SÃO CARLOS, SP (FOLHAPRESS) – Lagos localizados em mais de uma centena de países devem ser palco de um grande experimento de ciência cidadã neste 22 de maio, Dia Internacional da Biodiversidade.
Coordenados por pesquisadores da Suíça, voluntários vão coletar água lacustre e mandar para análise o DNA que estiver boiando nela, com o objetivo de identificar o máximo possível de espécies presentes no lago ou nas regiões vizinhas.
Batizado de “LeDNA” (sigla inglesa de “DNA ambiental lacustre”), a iniciativa capitaneada pela Instituto Federal de Tecnologia Suíço, em Zurique, pode se tornar a maior coleta do tipo feita num ambiente aquático num único dia, segundo o site da revista científica Nature.
Se tudo der certo, o trabalho colaborativo trará um retrato mais amplo da biodiversidade global do que aquele que é possível obter por meios mais tradicionais.

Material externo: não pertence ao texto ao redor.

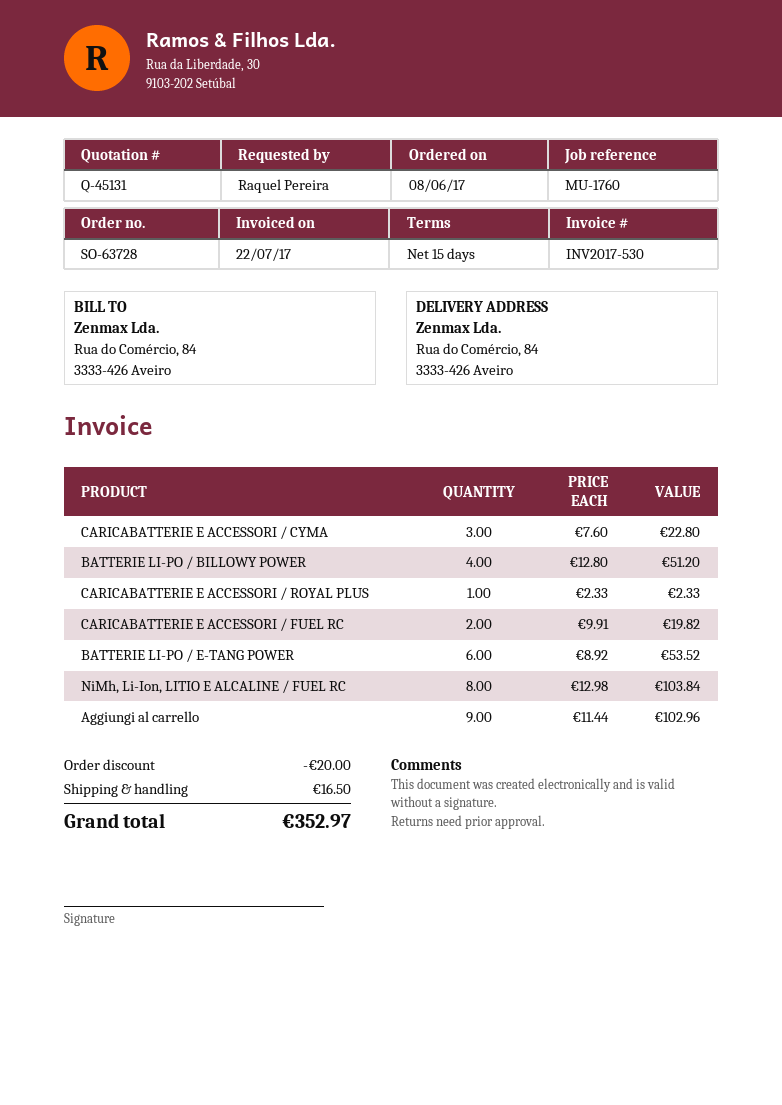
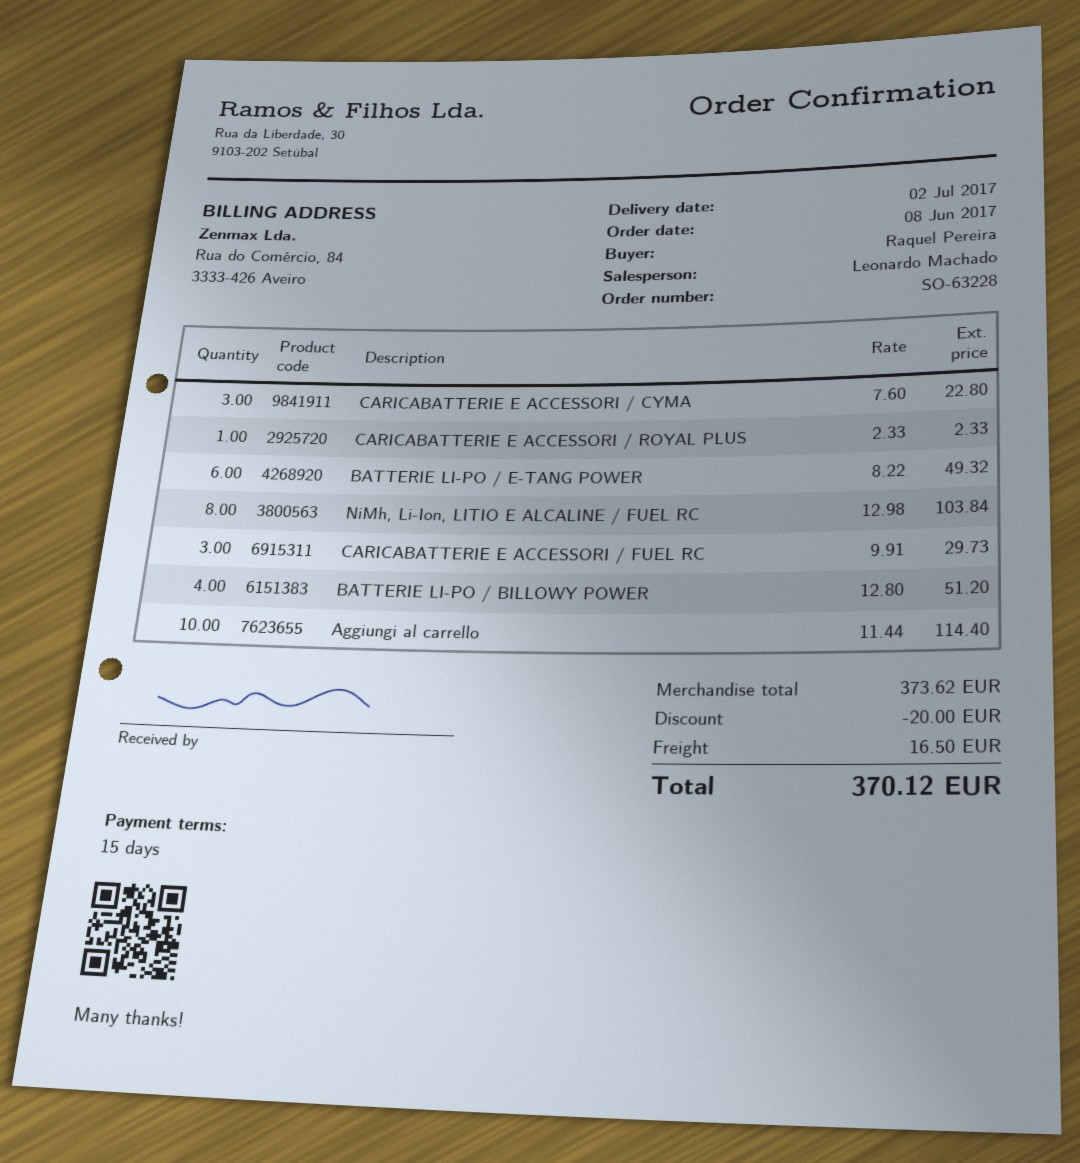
order number: SO-63728 -> SO-63228
CARICABATTERIE E ACCESSORI / FUEL RC: 2 x 9.91 = 19.82 -> 3 x 9.91 = 29.73
BATTERIE LI-PO / E-TANG POWER: 6 x 8.92 = 53.52 -> 6 x 8.22 = 49.32
Aggiungi al carrello: 9 x 11.44 = 102.96 -> 10 x 11.44 = 114.40
total: 352.97 -> 370.12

Isso porque o chamado DNA ambiental tem se mostrado uma ferramenta muito útil para flagrar a presença de espécies discretas, complicadas de coletar ou raras, as quais muito provavelmente não seriam capturadas diretamente nem apareceriam nas chamadas armadilhas fotográficas (câmeras acionadas por movimento).
Mesmo criaturas que são artistas da fuga, no entanto, descamam, soltam pelos e deixam cair urina e fezes no chão. Tudo isso é fonte de grandes quantidades de material genético para o ambiente, e as técnicas mais recentes de análise de DNA são capazes de identificar com bom grau de precisão fragmentos do genoma de uma ampla gama de espécies, graças ao crescimento cada vez maior de “bibliotecas virtuais” contendo esses dados.
Num trabalho publicado em 2021, por exemplo, cientistas ligados à Unesp (Universidade Estadual Paulista) de Rio Claro e à UFRJ (Universidade Federal do Rio de Janeiro) chegaram até a identificar DNA de um anfíbio que não era coletado desde 1968 a partir de amostras de água da mata atlântica e do cerrado.
Como o material genético é transportado pelo vento, pela chuva e por outros processos naturais, a ideia é que o eDNA (DNA ambiental) encontrado num lago possa trazer informações sobre toda a região circunvizinha, não apenas sobre as espécies que vivem diretamente naquela água.
O objetivo da equipe de Zurique é obter amostras de um total de cerca de 800 lagos mundo afora.
“Ao envolvermos cidadãos no trabalho, nós não apenas aumentamos a abrangência geográfica da amostragem como também estimulamos uma sensação de participação pública e consciência em relação aos problemas da biodiversidade global”, afirmou à Nature a pesquisadora portuguesa Cátia Lúcio Pereira, coordenadora do projeto na instituição suíça.
Segundo Pereira, os participantes receberão recipientes de coleta padronizados e foram treinados para seguir detalhadamente o mesmo protocolo em todos os locais, o que deve aumentar a confiabilidade dos dados. Alcançar a padronização necessária também costuma ser mais fácil com amostras de água do que com outros procedimentos, segundo ela.
Embora a ideia seja priorizar a coleta nesta quarta (22), os voluntários terão um intervalo de até duas semanas para realizarem o procedimento e ainda assim incluírem seus dados na pesquisa global. Poderão ainda usar os dados em suas próprias pesquisas, caso sejam cientistas ou colaborem com outros grupos, ou ser incluídos nas publicações científicas da equipe do projeto LeDNA.
A equipe suíça, depois de receber as amostras, vai levá-las para uma “sala limpa”, com estrutura especialmente pensada para minimizar a contaminação por DNA “local” (já que pessoas também soltam seu material genético ambiente o tempo todo).